### WHAT THE TASK REQUIRES
Take from the data every line in which the word "DOMINGUIN" is found.

- - -

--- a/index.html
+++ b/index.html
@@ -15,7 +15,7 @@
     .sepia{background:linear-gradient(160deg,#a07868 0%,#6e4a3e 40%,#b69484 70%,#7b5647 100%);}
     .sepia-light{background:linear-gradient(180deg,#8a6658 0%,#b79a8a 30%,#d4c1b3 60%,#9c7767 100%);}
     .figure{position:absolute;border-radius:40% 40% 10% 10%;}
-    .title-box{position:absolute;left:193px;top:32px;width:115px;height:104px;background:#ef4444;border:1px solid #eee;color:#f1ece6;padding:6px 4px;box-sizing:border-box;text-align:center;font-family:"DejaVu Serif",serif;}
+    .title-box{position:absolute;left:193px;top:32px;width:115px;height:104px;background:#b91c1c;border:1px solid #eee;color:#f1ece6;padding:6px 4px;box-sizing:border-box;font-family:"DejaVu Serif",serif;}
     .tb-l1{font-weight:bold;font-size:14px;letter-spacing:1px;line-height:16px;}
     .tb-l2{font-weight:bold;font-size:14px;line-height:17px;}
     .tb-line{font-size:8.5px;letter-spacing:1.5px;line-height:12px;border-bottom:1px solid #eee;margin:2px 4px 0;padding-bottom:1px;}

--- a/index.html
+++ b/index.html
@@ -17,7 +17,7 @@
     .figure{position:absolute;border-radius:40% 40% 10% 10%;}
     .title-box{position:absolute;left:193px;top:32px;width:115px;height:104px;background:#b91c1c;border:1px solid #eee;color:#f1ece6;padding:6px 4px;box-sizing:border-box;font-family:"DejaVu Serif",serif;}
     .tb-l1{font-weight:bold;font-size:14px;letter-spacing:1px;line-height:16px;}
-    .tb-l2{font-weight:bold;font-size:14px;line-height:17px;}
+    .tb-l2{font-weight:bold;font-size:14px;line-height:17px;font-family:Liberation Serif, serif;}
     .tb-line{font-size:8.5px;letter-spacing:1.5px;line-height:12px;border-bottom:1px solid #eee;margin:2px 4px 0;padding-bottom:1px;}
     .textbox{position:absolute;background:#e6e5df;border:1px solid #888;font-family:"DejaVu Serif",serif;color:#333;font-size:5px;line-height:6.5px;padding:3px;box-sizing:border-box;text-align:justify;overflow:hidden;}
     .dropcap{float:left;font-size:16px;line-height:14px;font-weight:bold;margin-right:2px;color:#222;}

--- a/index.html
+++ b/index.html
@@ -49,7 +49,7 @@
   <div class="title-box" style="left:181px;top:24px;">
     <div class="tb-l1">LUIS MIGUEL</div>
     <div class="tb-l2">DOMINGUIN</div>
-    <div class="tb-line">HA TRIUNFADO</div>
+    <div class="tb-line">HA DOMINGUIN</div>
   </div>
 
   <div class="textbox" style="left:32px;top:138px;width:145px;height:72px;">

- - -

### EXERCISE OUTPUT
     <div class="tb-l2">DOMINGUIN</div>
+    <div class="tb-line">HA DOMINGUIN</div>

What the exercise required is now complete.